ASSIGNMENT →
Please take the records that follow and repeat exactly the lines starting with the line with "font-size:42px; letter-spacing:6px; color:#57AED2;" and going on through the line with "4px 5px 0 rgba(10,40,60,.55);".

WORKING DATA →
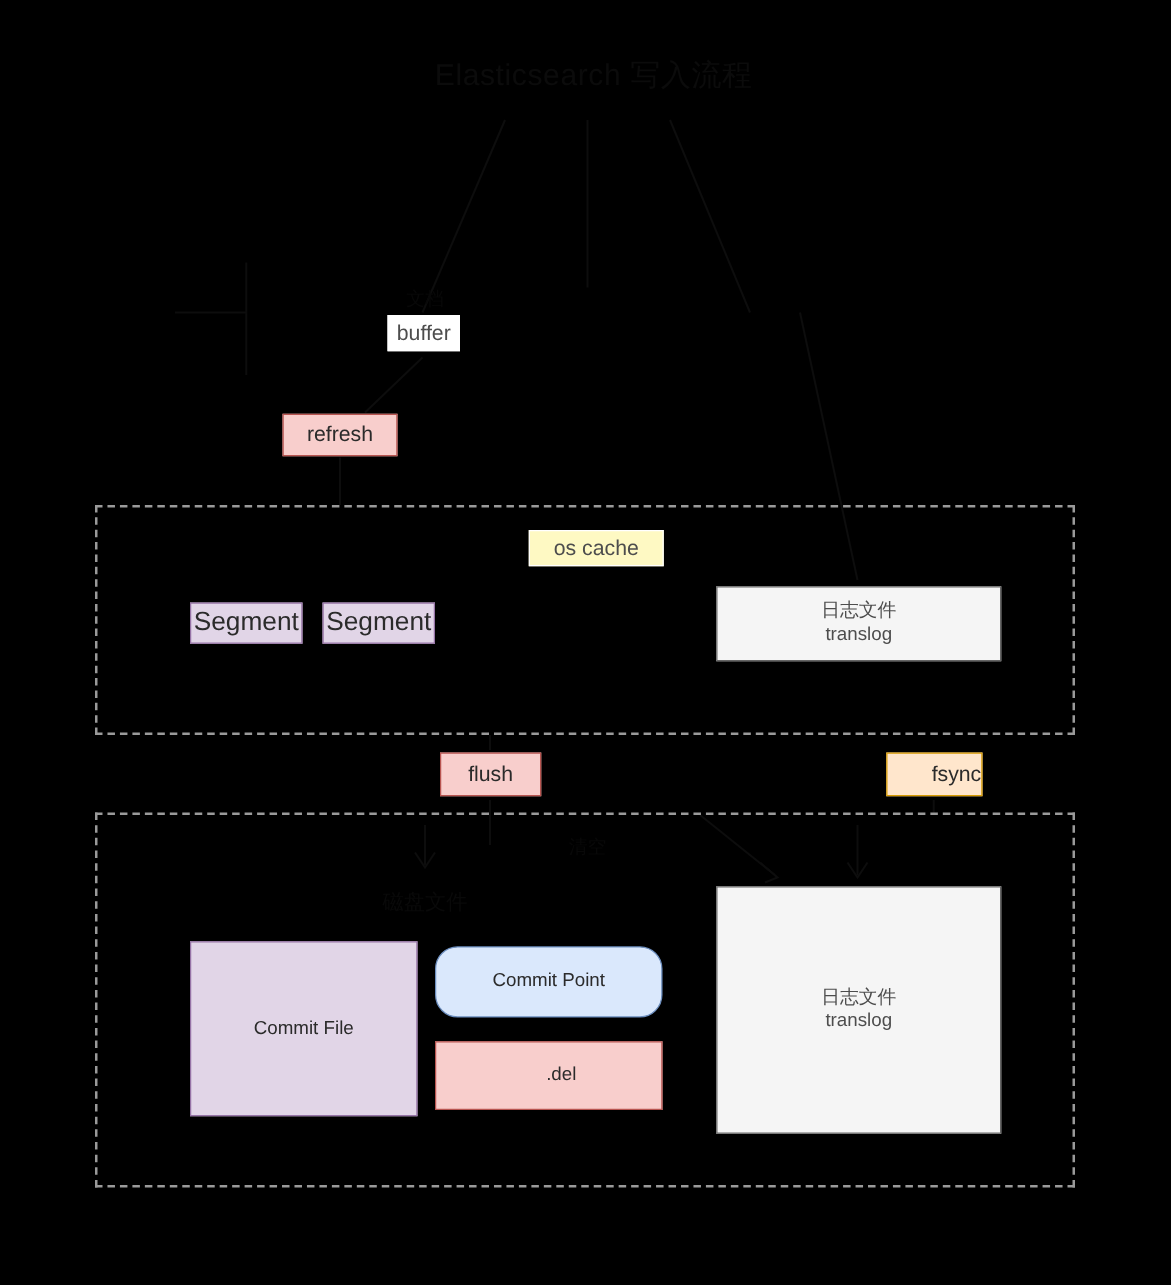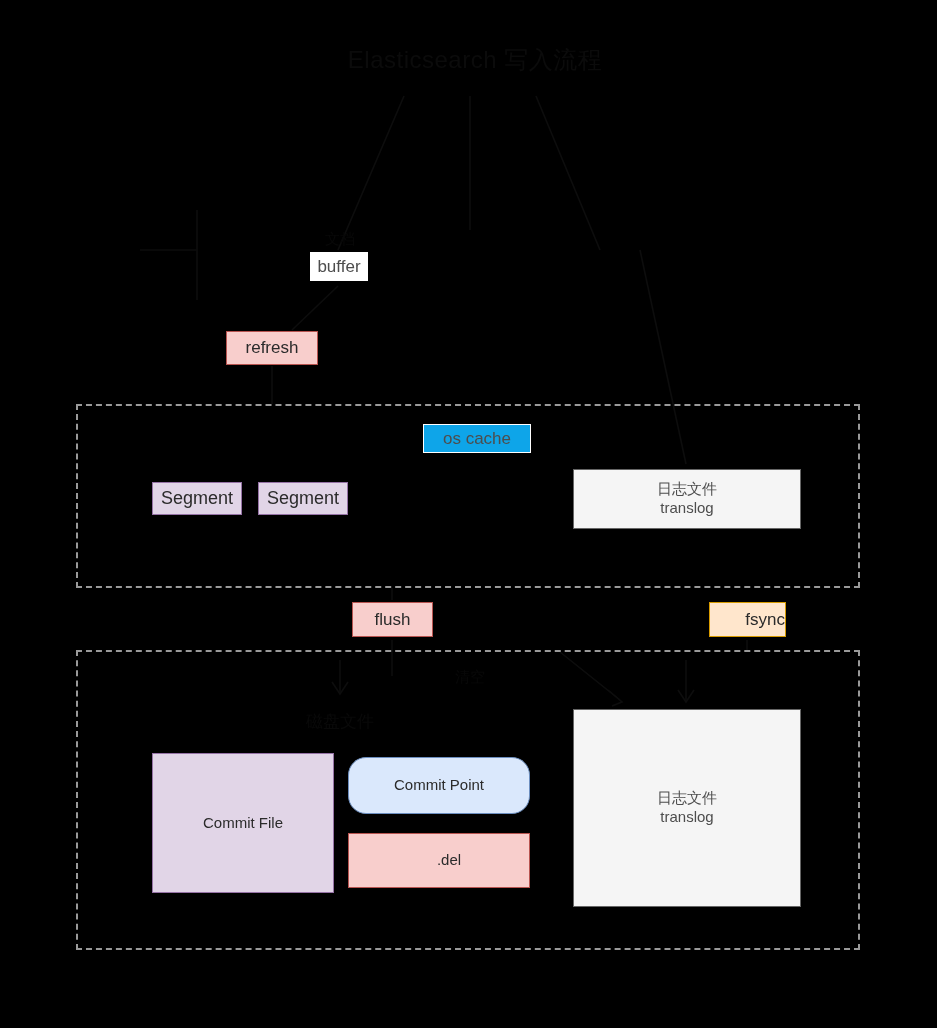--- a/index.html
+++ b/index.html
@@ -51,35 +51,35 @@
   }
 
   
   .node {
     border: 1px solid #000;
     display: flex;
     align-items: center;
     justify-content: center;
     text-align: center;
     line-height: 1.25;
-    font-size: 18px;
+    font-size: 21px;
     color: #333333;
   }
   .node .ln { display: block; }
 
   
   .node-buffer {
     background: #ffffff;
     border: 1px solid #ffffff;
     color: #4d4d4d;
     font-size: 17px;
   }
   
   .node-oscache {
-    background: #0ea5e9;
+    background: #fef9c3;
     border: 1px solid #ffffff;
     color: #4d4d4d;
     font-size: 17px;
   }
   
   .node-pink {
     background: #f8cecc;
     border: 1px solid #b85450;
     color: #2b2b2b;
   }

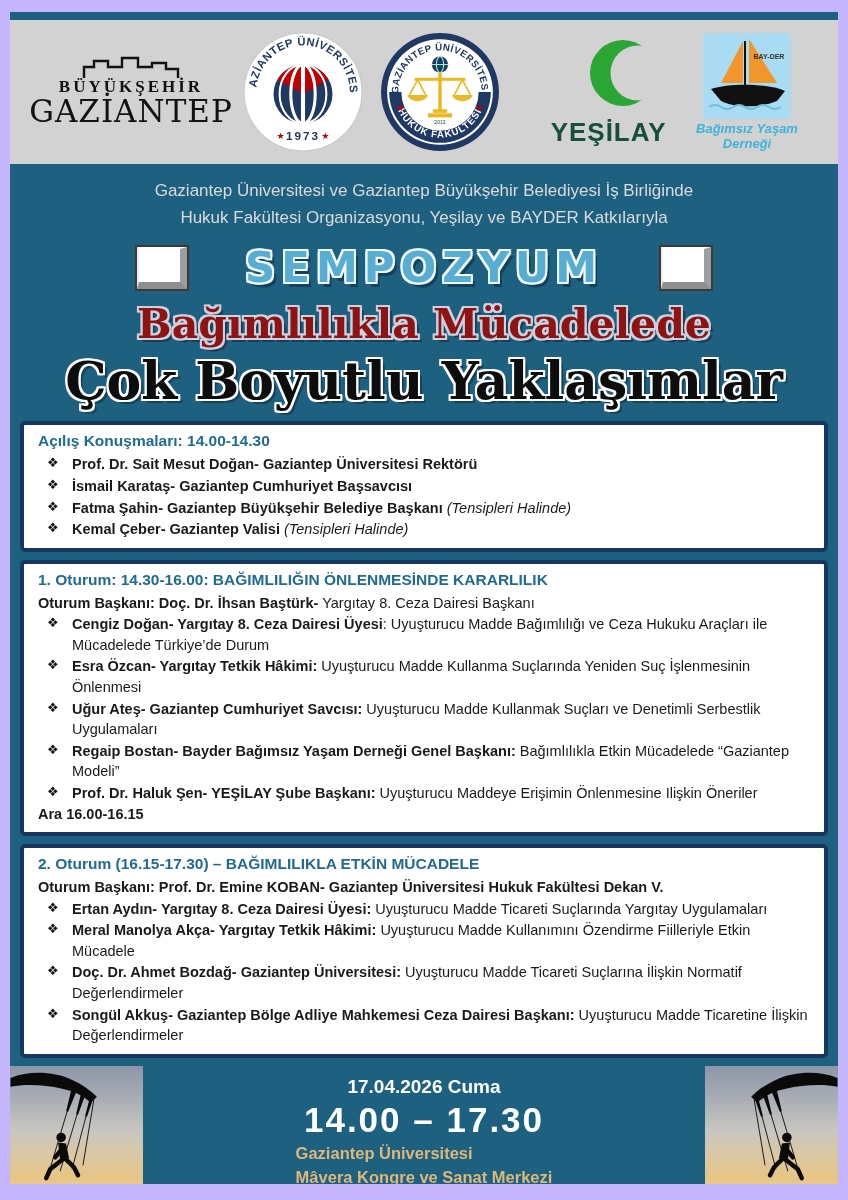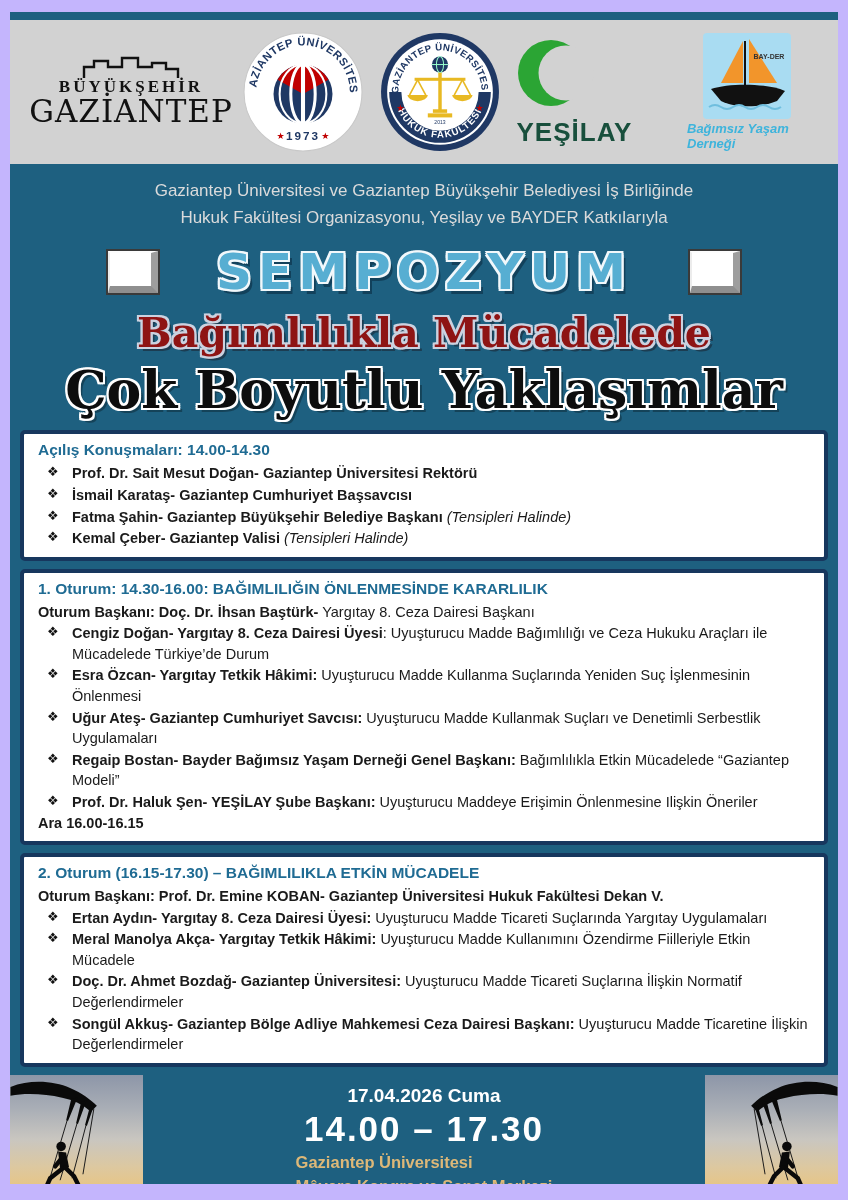--- a/index.html
+++ b/index.html
@@ -8,35 +8,35 @@
   .inner { width:828px; height:1172px; background:#1E6080; overflow:hidden; display:flex; flex-direction:column; }
 
   
   .logo-band { margin-top:8px; height:144px; background:#D2D2D2; flex-shrink:0;
                display:flex; align-items:center; justify-content:space-between; padding:0 26px; }
   .logo { display:flex; flex-direction:column; align-items:center; }
   .buyuksehir { width:190px; color:#111; text-align:center; }
   .buyuksehir .l1 { font-family:"Liberation Serif", serif; font-weight:bold; font-size:17px; letter-spacing:3px; margin-top:-2px; }
   .buyuksehir .l2 { font-family:"DejaVu Serif", serif; font-size:31px; letter-spacing:1px; margin-top:-4px; }
   .seal { width:122px; height:122px; }
-  .yesilay { width:150px; display:flex; flex-direction:column; align-items:flex-start; }
+  .yesilay { width:150px; display:flex; flex-direction:column; align-items:flex-end; }
   .yesilay .lbl { font-size:26px; font-weight:bold; color:#184F3C; letter-spacing:1px; margin-top:2px; }
   .bayder { width:130px; display:flex; flex-direction:column; align-items:center; }
-  .bayder .cap { font-size:13px; font-style:italic; font-weight:bold; color:#3EB4DC; width:120px; line-height:1.15; margin-top:3px; }
+  .bayder .cap { font-size:13px; font-style:italic; font-weight:bold; color:#3EB4DC; text-align:center; width:120px; line-height:1.15; margin-top:3px; }
 
   
   .organizers { text-align:center; color:#DBDBDB; font-size:17px; line-height:1.6; padding:13px 10px 6px; flex-shrink:0; }
 
   
   .title-row { display:flex; align-items:center; justify-content:center; gap:58px; margin-top:6px; flex-shrink:0; }
   .sq { width:50px; height:42px; background:#fff;
         border-top:2px solid #fdfdfd; border-left:2px solid #ececec;
         border-right:7px solid #9e9e9e; border-bottom:7px solid #8f8f8f;
         outline:2px solid #3a3a3a; }
-  .t-sempozyum { font-family:"DejaVu Sans", sans-serif; font-weight:bold; font-size:50px; letter-spacing:6px; color:#57AED2;
+  .t-sempozyum { font-family:"DejaVu Sans", sans-serif; font-weight:bold; font-size:42px; letter-spacing:6px; color:#57AED2;
       text-shadow:0 -2px 0 #f2f8fb, 2px -2px 0 #f2f8fb, 2px 0 0 #f2f8fb, 2px 2px 0 #f2f8fb,
                   0 2px 0 #f2f8fb, -2px 2px 0 #f2f8fb, -2px 0 0 #f2f8fb, -2px -2px 0 #f2f8fb,
                   4px 5px 0 rgba(10,40,60,.55); }
   .t-red { text-align:center; font-family:"DejaVu Serif", serif; font-weight:bold; font-size:41px; color:#8E1414; margin-top:8px; flex-shrink:0;
       text-shadow:0 -2px 0 #ccd2e0, 2px -2px 0 #ccd2e0, 2px 0 0 #ccd2e0, 2px 2px 0 #ccd2e0,
                   0 2px 0 #ccd2e0, -2px 2px 0 #ccd2e0, -2px 0 0 #ccd2e0, -2px -2px 0 #ccd2e0,
                   4px 4px 0 rgba(25,25,35,.5); }
   .t-black { text-align:center; font-family:"DejaVu Serif", serif; font-weight:bold; font-size:52px; color:#0d0d0d; margin:2px 0 10px; flex-shrink:0;
       text-shadow:0 -2px 0 #fff, 2px -2px 0 #fff, 2px 0 0 #fff, 2px 2px 0 #fff,
                   0 2px 0 #fff, -2px 2px 0 #fff, -2px 0 0 #fff, -2px -2px 0 #fff,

THE COMPLETED TASK →
+  .t-sempozyum { font-family:"DejaVu Sans", sans-serif; font-weight:bold; font-size:42px; letter-spacing:6px; color:#57AED2;
       text-shadow:0 -2px 0 #f2f8fb, 2px -2px 0 #f2f8fb, 2px 0 0 #f2f8fb, 2px 2px 0 #f2f8fb,
                   0 2px 0 #f2f8fb, -2px 2px 0 #f2f8fb, -2px 0 0 #f2f8fb, -2px -2px 0 #f2f8fb,
                   4px 5px 0 rgba(10,40,60,.55); }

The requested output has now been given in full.